Bit Reduction based Compression Algorithm for DNA Sequences
Author(s) -
Rosario Gilmary,
Gowtham Krishnan Murugesan
Publication year - 2021
Publication title -
international journal of scientific research in science, engineering and technology
Language(s) - English
Resource type - Journals
eISSN - 2395-1990
pISSN - 2394-4099
DOI - 10.32628/ijsrset218529
Subject(s) - data compression , compression ratio , computer science , compression (physics) , sequence (biology) , lossless compression , algorithm , dna sequencing , reduction (mathematics) , encoding (memory) , genbank , dna , biology , mathematics , genetics , gene , artificial intelligence , chemistry , materials science , geometry , organic chemistry , composite material , combustion
Deoxyribonucleic acid called DNA is the smallest fundamental unit that bears the genetic instructions of a living organism.
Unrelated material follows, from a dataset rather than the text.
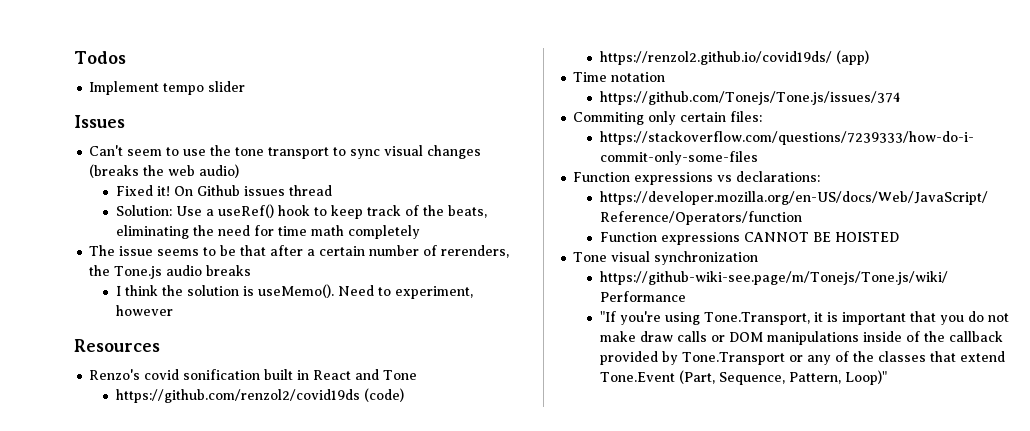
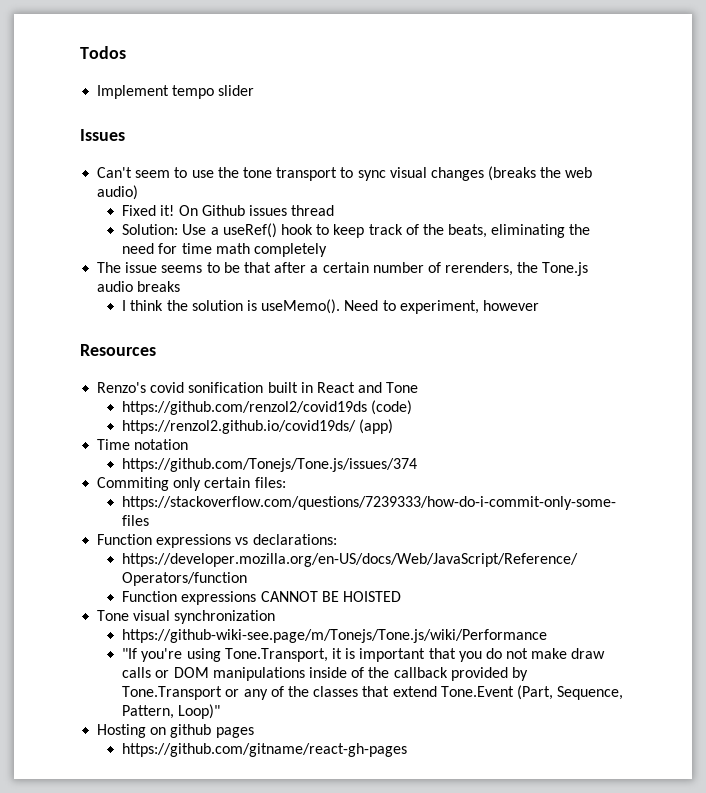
(887, 377) none -> [97,724,254,738] [122,743,408,757] // Hosting on github pages // https://github.com/gitname/react-gh-pages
It is used in the up growth and functioning of all known living organisms. Current DNA sequencing equipment creates extensive heaps of genomic data. The Nucleotide databases like GenBank, size getting 2 to 3 times larger annually. The increase in genomic data outstrips the increase in storage capacity. Massive amount of genomic data needs an effectual depository, quick transposal and preferable performance. To reduce storage of abundant data and data storage expense, compression algorithms were used. Typical compression approaches lose status while compressing these sequences. However, novel compression algorithms have been introduced for better compression ratio. The performance is correlated in terms of compression ratio; ratio of the capacity of compressed file and compression/decompression time; time taken to compress/decompress the sequence. In the proposed work, the input DNA sequence is compressed by reconstructing the sequence into varied formats. Here the input DNA sequence is subjected to bit reduction. The binary output is converted to hexadecimal format followed by encoding. Thus, the compression ratio of the biological sequence is improved.